- Task requirements -
Pull every line containing "ready" from the listing below.

*** Provided entries Section Begins ***

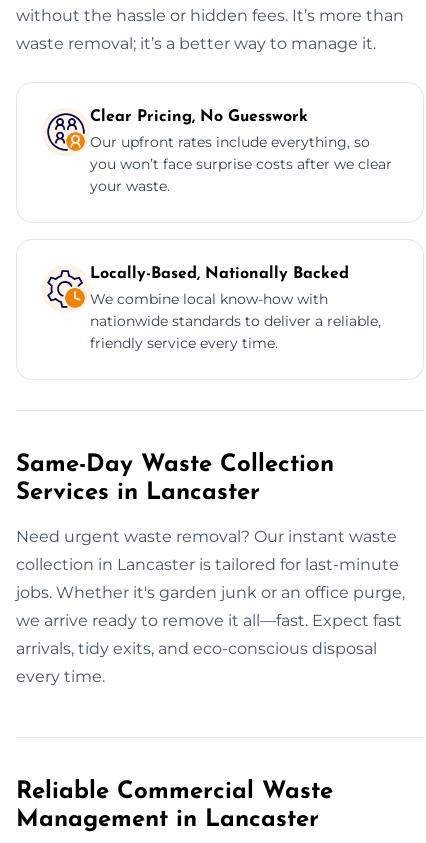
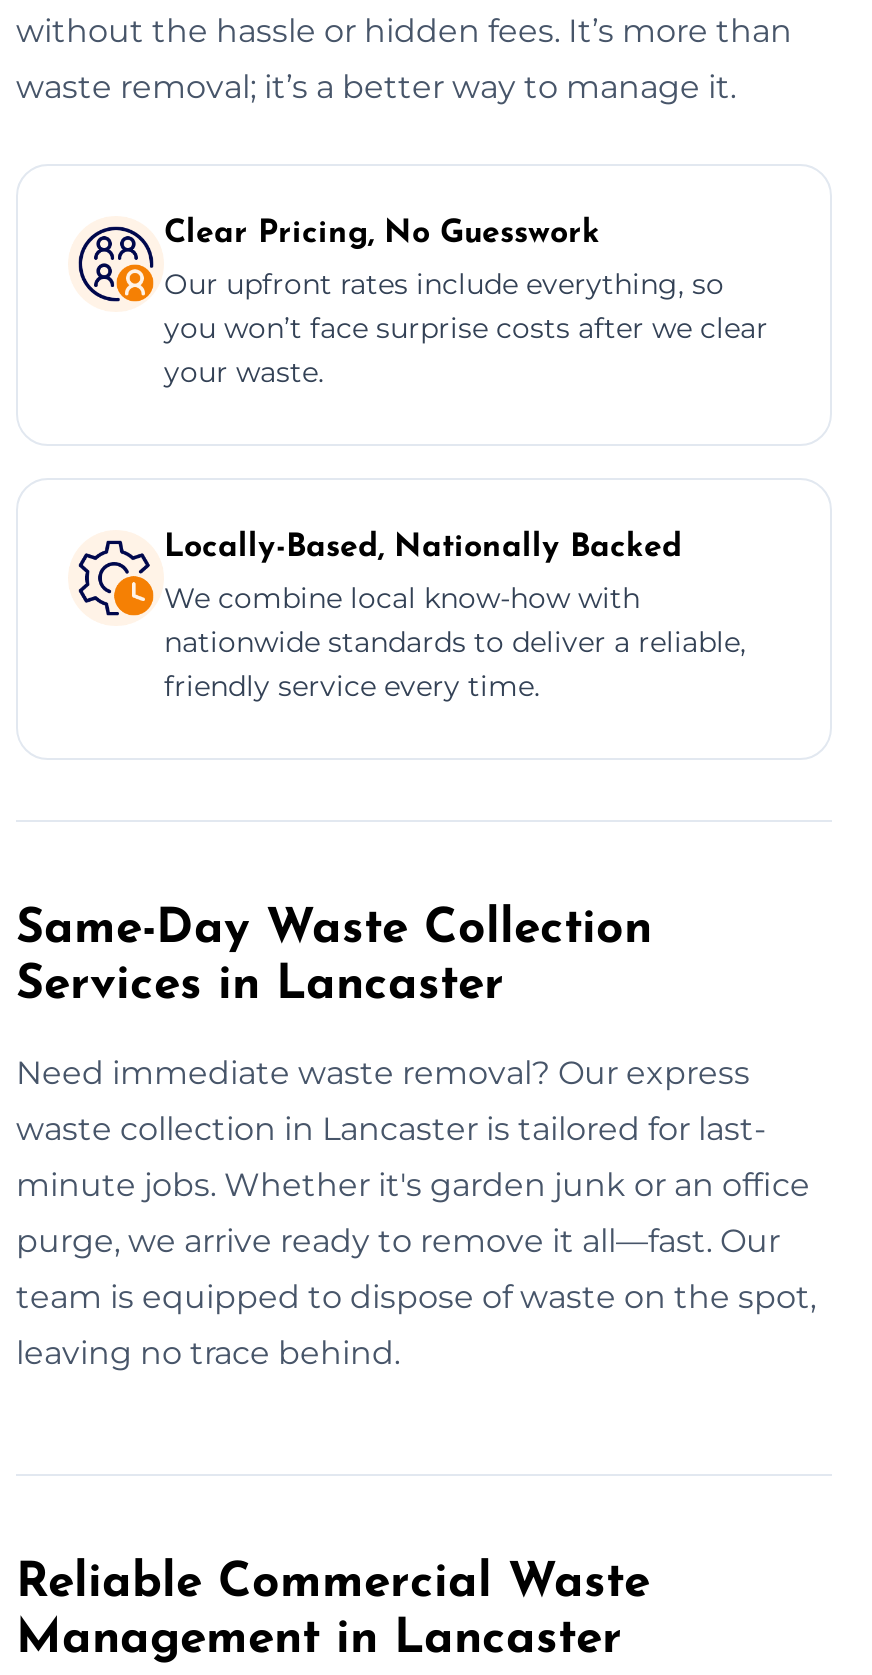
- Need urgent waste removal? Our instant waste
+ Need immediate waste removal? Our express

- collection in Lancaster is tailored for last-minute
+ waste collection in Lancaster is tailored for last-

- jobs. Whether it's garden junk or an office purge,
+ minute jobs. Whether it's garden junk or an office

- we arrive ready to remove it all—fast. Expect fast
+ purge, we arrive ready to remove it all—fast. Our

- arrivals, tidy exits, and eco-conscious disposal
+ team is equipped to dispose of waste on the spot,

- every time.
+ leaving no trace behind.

*** Provided entries Section Ends ***

- Task response -
- we arrive ready to remove it all—fast. Expect fast
+ purge, we arrive ready to remove it all—fast. Our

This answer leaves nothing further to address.